Why is this important? Sexual issues and responses to them are prevalent in Western culture today. There has been a rapid rise during the last decade in the number of sex therapists and sex addiction treatment centers. Though the term sex addiction is one that is not currently accepted by the American Psychiatric Association (APA).
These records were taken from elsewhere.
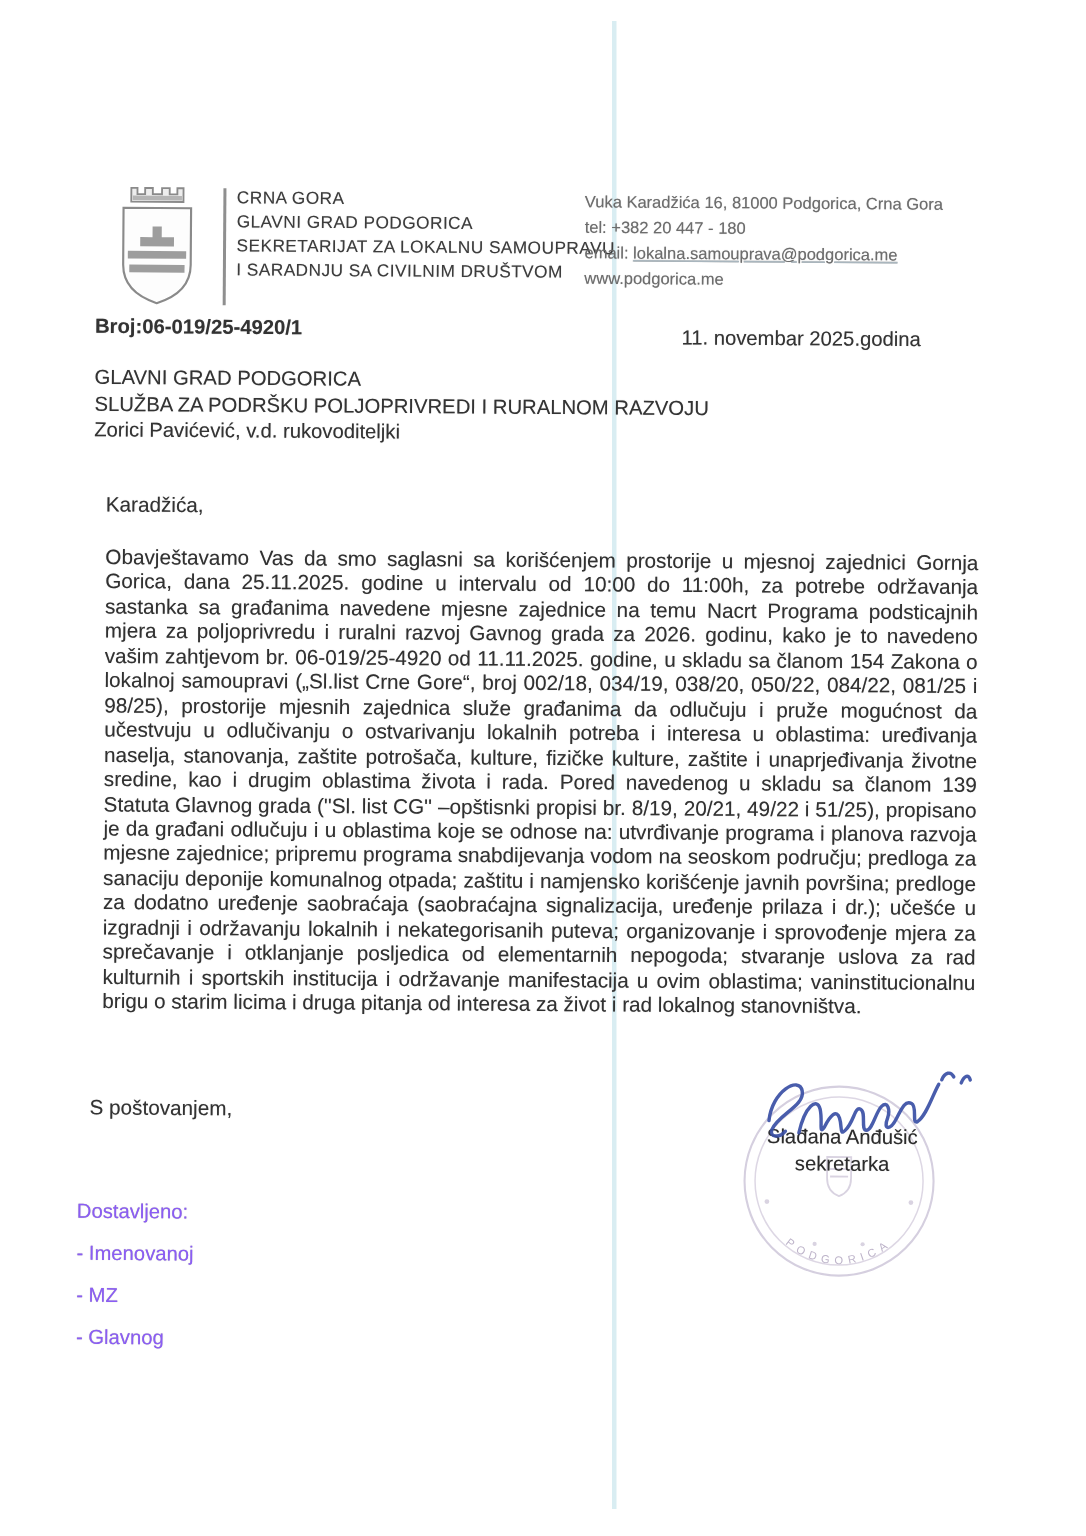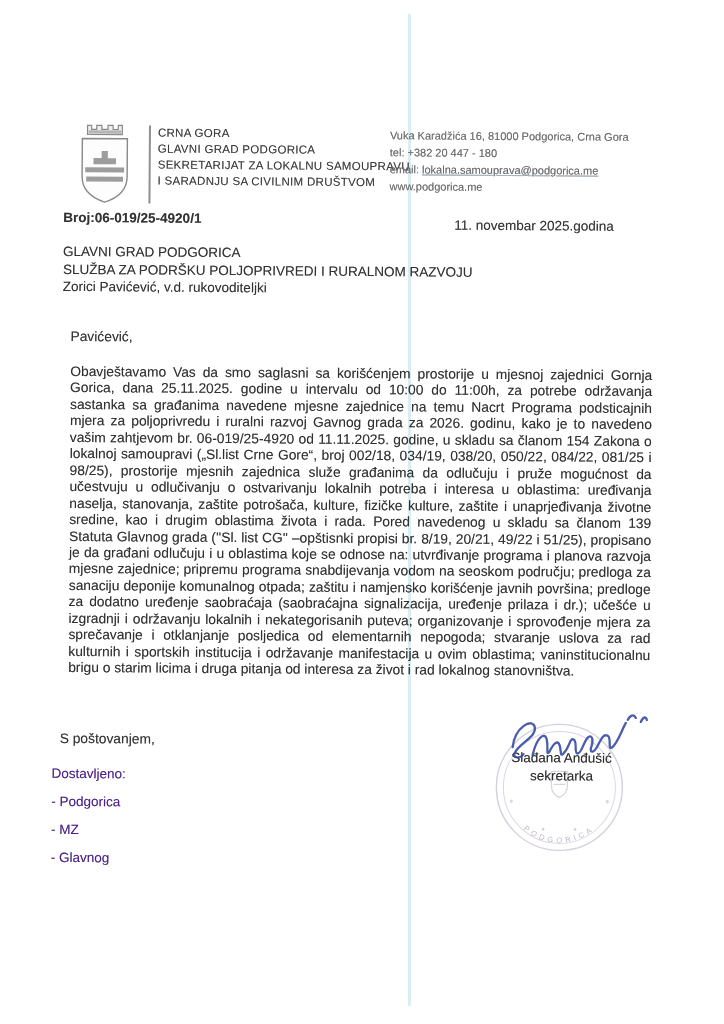--- a/index.html
+++ b/index.html
@@ -78,22 +78,22 @@
   .sig-svg { position: absolute; left: 497px; top: 706px; width: 164px; height: 72px; }
   .signer {
     position: absolute; left: 481px; top: 749px; width: 166px;
     text-align: center; color: #2c2c2c;
   }
   .signer-name { font-size: 13.5px; font-weight: 500; }
   .signer-title { font-size: 13.5px; margin-top: 3px; }
 
   
   .distribution {
-    position: absolute; left: 54px; top: 768px;
-    font-size: 13.5px; color: #4c1d95;
+    position: absolute; left: 54px; top: 802px;
+    font-size: 13.5px; color: #8b5cf6;
   }
   .distribution .dist-heading { margin-bottom: 7px; }
   .distribution .dist-item { margin-top: 13px; white-space: nowrap; }
 </style>
 </head>
 <body>
 
 <div class="page">
 
   <div class="scan-line"></div>
@@ -131,21 +131,21 @@
 
     <div class="ref-number doc-text">Broj:06-019/25-4920/1</div>
     <div class="ref-date doc-text">11. novembar 2025.godina</div>
 
     <div class="recipient doc-text">
       <div>GLAVNI GRAD PODGORICA</div>
       <div>SLUŽBA ZA PODRŠKU POLJOPRIVREDI I RURALNOM RAZVOJU</div>
       <div>Zorici Pavićević, v.d. rukovoditeljki</div>
     </div>
 
-    <div class="salutation doc-text">Pavićević,</div>
+    <div class="salutation doc-text">Karadžića,</div>
 
     <div class="body-par doc-text">Obavještavamo Vas da smo saglasni sa korišćenjem prostorije u mjesnoj zajednici Gornja Gorica, dana 25.11.2025. godine u intervalu od 10:00 do 11:00h, za potrebe održavanja sastanka sa građanima navedene mjesne zajednice na temu Nacrt Programa podsticajnih mjera za poljoprivredu i ruralni razvoj Gavnog grada za 2026. godinu, kako je to navedeno vašim zahtjevom br. 06-019/25-4920 od 11.11.2025. godine, u skladu sa članom 154 Zakona o lokalnoj samoupravi („Sl.list Crne Gore“, broj 002/18, 034/19, 038/20, 050/22, 084/22, 081/25 i 98/25), prostorije mjesnih zajednica služe građanima da odlučuju i pruže mogućnost da učestvuju u odlučivanju o ostvarivanju lokalnih potreba i interesa u oblastima: uređivanja naselja, stanovanja, zaštite potrošača, kulture, fizičke kulture, zaštite i unaprjeđivanja životne sredine, kao i drugim oblastima života i rada. Pored navedenog u skladu sa članom 139  Statuta Glavnog grada (''Sl. list CG'' –opštisnki propisi br. 8/19, 20/21, 49/22 i 51/25), propisano je da građani odlučuju i u oblastima koje se odnose na: utvrđivanje programa i planova razvoja mjesne zajednice; pripremu programa snabdijevanja vodom na seoskom području; predloga za sanaciju deponije komunalnog otpada; zaštitu i namjensko korišćenje javnih površina; predloge za dodatno uređenje saobraćaja (saobraćajna signalizacija, uređenje prilaza i dr.); učešće u izgradnji i održavanju lokalnih i nekategorisanih puteva; organizovanje i sprovođenje mjera za sprečavanje i otklanjanje posljedica od elementarnih nepogoda; stvaranje uslova za rad kulturnih i sportskih institucija i održavanje manifestacija u ovim oblastima; vaninstitucionalnu brigu o starim licima i druga pitanja od interesa za život i rad lokalnog stanovništva.</div>
 
     <div class="closing doc-text">S poštovanjem,</div>
 
     <svg class="stamp" viewBox="0 0 152 152">
       <circle cx="76" cy="76" r="63" fill="none" stroke="#b3a7c4" stroke-width="1.4" opacity="0.55"></circle>
       <circle cx="76" cy="76" r="56" fill="none" stroke="#b3a7c4" stroke-width="1" opacity="0.45"></circle>
 
       <path d="M68,60 h16 v14 q0,9 -8,12 q-8,-3 -8,-12 z" fill="none" stroke="#b3a7c4" stroke-width="1.2" opacity="0.5"></path>
@@ -173,19 +173,19 @@
       <g fill="none" stroke="#3a50a5" stroke-width="2.3" stroke-linecap="round" opacity="0.92">
         <path d="M18,40 C20,20 38,10 40,20 C42,30 24,36 20,46 C18,51 25,52 29,47"></path>
         <path d="M38,48 C42,30 50,24 52,32 C54,40 51,50 55,44 C59,36 63,32 65,38 C67,44 65,50 69,46 C75,40 75,30 79,32 C83,34 79,46 83,46 C87,46 89,34 93,30 C97,26 99,32 97,38 C94,46 99,46 103,38 C107,30 109,26 113,28 C117,30 113,42 117,40 C123,36 127,22 131,15"></path>
         <path d="M133,12 C135,7 139,6 141,10"></path>
         <path d="M146,14 C148,9 151,8 152,12"></path>
       </g>
     </svg>
 
     <div class="distribution doc-text">
       <div class="dist-heading">Dostavljeno:</div>
-      <div class="dist-item">- Podgorica</div>
+      <div class="dist-item">- Imenovanoj</div>
       <div class="dist-item">- MZ</div>
       <div class="dist-item">- Glavnog</div>
     </div>
 
   </div>
 </div>
 
 </body></html>

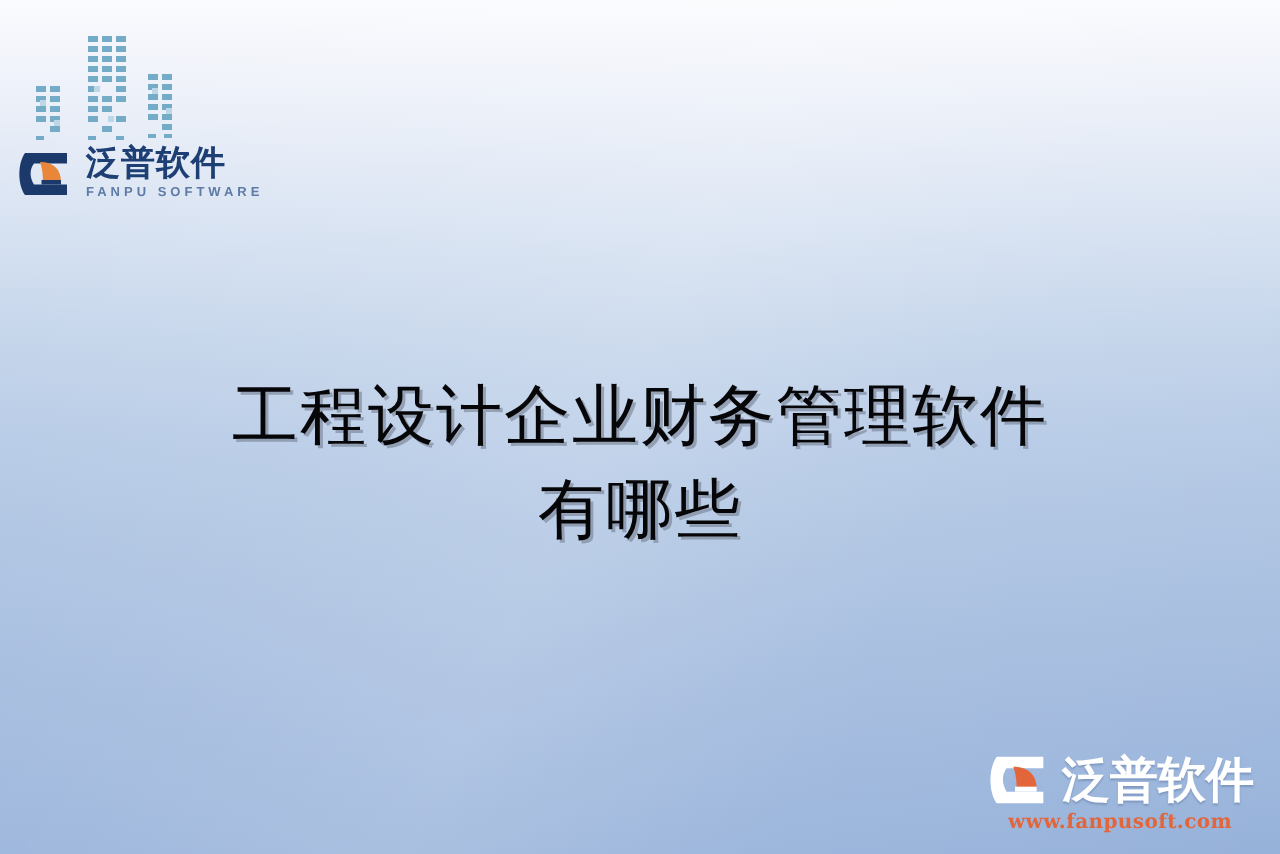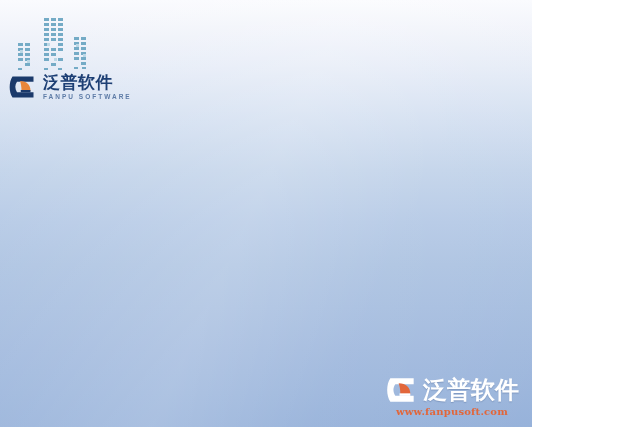--- a/index.html
+++ b/index.html
@@ -7,21 +7,21 @@
     margin: 0;
     padding: 0;
     background: #ffffff;
   }
   body {
     font-family: "Liberation Sans", sans-serif;
   }
 
   .banner {
     position: relative;
-    width: 532px;
+    width: 640px;
     height: 427px;
     overflow: hidden;
     background: linear-gradient(
       to bottom,
       #fafbfe 0%,
       #f3f5fb 6%,
       #e6ecf7 16%,
       #d4e0f1 28%,
       #c3d4ea 40%,
       #b6cae6 52%,
@@ -218,20 +218,22 @@
         <path d="M16 12 C25 12 30 17 30 25 L18 25 C18 19 17 15 16 12 Z" fill="#e8863a"></path>
         <path d="M17 24 L30 24 L30 27 L17 27 Z" fill="#1b3a6b"></path>
       </svg>
     </span>
     <span class="brand-words">
       <span class="brand-cn">泛普软件</span>
       <span class="brand-en">FANPU SOFTWARE</span>
     </span>
   </div>
 
+  <div class="headline">工程设计企业财务管理软件
+有哪些</div>
 
   <div class="watermark">
     <div class="wm-row">
       <span>
         <svg class="wm-mark" viewBox="0 0 40 36" aria-hidden="true">
           <path d="M6 4 C1 11 1 25 6 32 L34 32 L34 25 L12 25 C9 20 9 15 12 11 L34 11 L34 4 Z" fill="#ffffff"></path>
           <path d="M16 10 C25 10 30 15 30 23 L18 23 C18 17 17 13 16 10 Z" fill="#e2663a"></path>
           <path d="M17 22 L30 22 L30 25 L17 25 Z" fill="#ffffff"></path>
         </svg>
       </span>

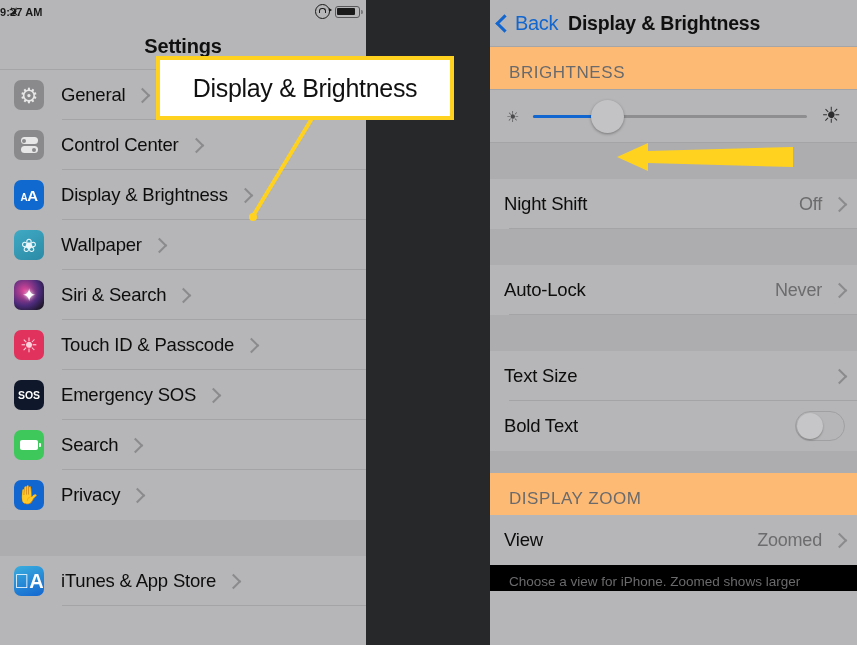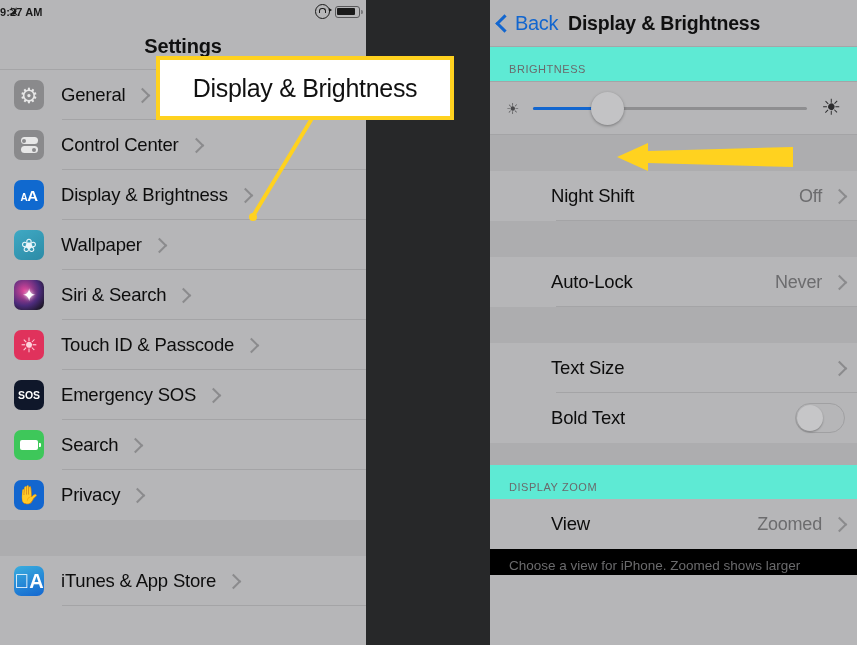--- a/index.html
+++ b/index.html
@@ -77,21 +77,21 @@
     display:flex;align-items:center;justify-content:center;
     margin-right:17px;color:#fff;font-size:13px;font-weight:bold;overflow:hidden;
   }
   .row-label{font-size:18.5px;color:#0d0d0d;letter-spacing:-.2px;}
   .row-value{margin-left:auto;font-size:18px;color:#6c6c6e;letter-spacing:-.2px;}
   .chev{
     margin-left:12px;margin-right:12px;width:9px;height:9px;
     border-top:2px solid #8b8b8d;border-right:2px solid #8b8b8d;
     transform:rotate(45deg);flex:0 0 9px;
   }
-  .row.noicon{margin-left:47px;}
+  .row.noicon{}
   .row.noicon:after{left:19px;}
 
   
   .ic-gear{background:#8a8a8c;}
   .ic-cc{background:#8a8a8c;}
   .ic-db{background:#1069cf;}
   .ic-wp{background:linear-gradient(150deg,#3fa9c4,#2c8ba6);}
   .ic-siri{background:radial-gradient(circle at 35% 35%,#e0479b,#4b2b7a 55%,#111 95%);}
   .ic-touch{background:#e0325c;}
   .ic-sos{background:#0f172a;font-size:10.5px;}
@@ -108,21 +108,21 @@
   .flower{font-size:19px;line-height:1;color:#eaf6fa;}
   .siriglyph{font-size:17px;line-height:1;color:#fff;text-shadow:0 0 4px #fff;}
   .fingerprint{font-size:20px;line-height:1;color:#ffd3de;}
   .battglyph{width:18px;height:10px;border-radius:2px;background:#fff;position:relative;}
   .battglyph:after{content:"";position:absolute;right:-2.5px;top:3px;width:2px;height:4px;background:#fff;border-radius:0 1px 1px 0;}
   .handglyph{font-size:18px;line-height:1;color:#fff;}
   .appleA{font-size:20px;line-height:1;color:#fff;font-weight:bold;}
 
   
   .sect-header{
-    background:#5eead4;color:#6a6a6c;font-size:11px;letter-spacing:.55px;
+    background:#fdba74;color:#6a6a6c;font-size:17px;letter-spacing:.55px;
     padding:16px 0 6px 19px;
   }
   .sect-gap{background:#adadaf;}
   .slider-row{
     position:relative;height:54px;background:#b6b6b8;
     display:flex;align-items:center;padding:0 16px;box-sizing:border-box;
     border-top:1px solid #a4a4a6;border-bottom:1px solid #a4a4a6;
   }
   .sun-sm{font-size:15px;line-height:1;color:#4a4a4c;}
   .sun-lg{font-size:22px;line-height:1;color:#2c2c2e;}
Hillman, however, pointed out that the real problem is even larger, “sex education, sex talk shows, sex help books, sex therapy, sex workshops—Aphrodite’s pink ribbons wrap our culture round. The billion-dollar porn industry is minor league compared with the haunting sexual obsessions endemic in the culture at large” (1995).

What many mainstream approaches lack is a means for addressing the soul at work beneath the symptoms. And as a profession, more research and focus are needed to explore the mysteries of sexual symptoms and their need for healing and expression.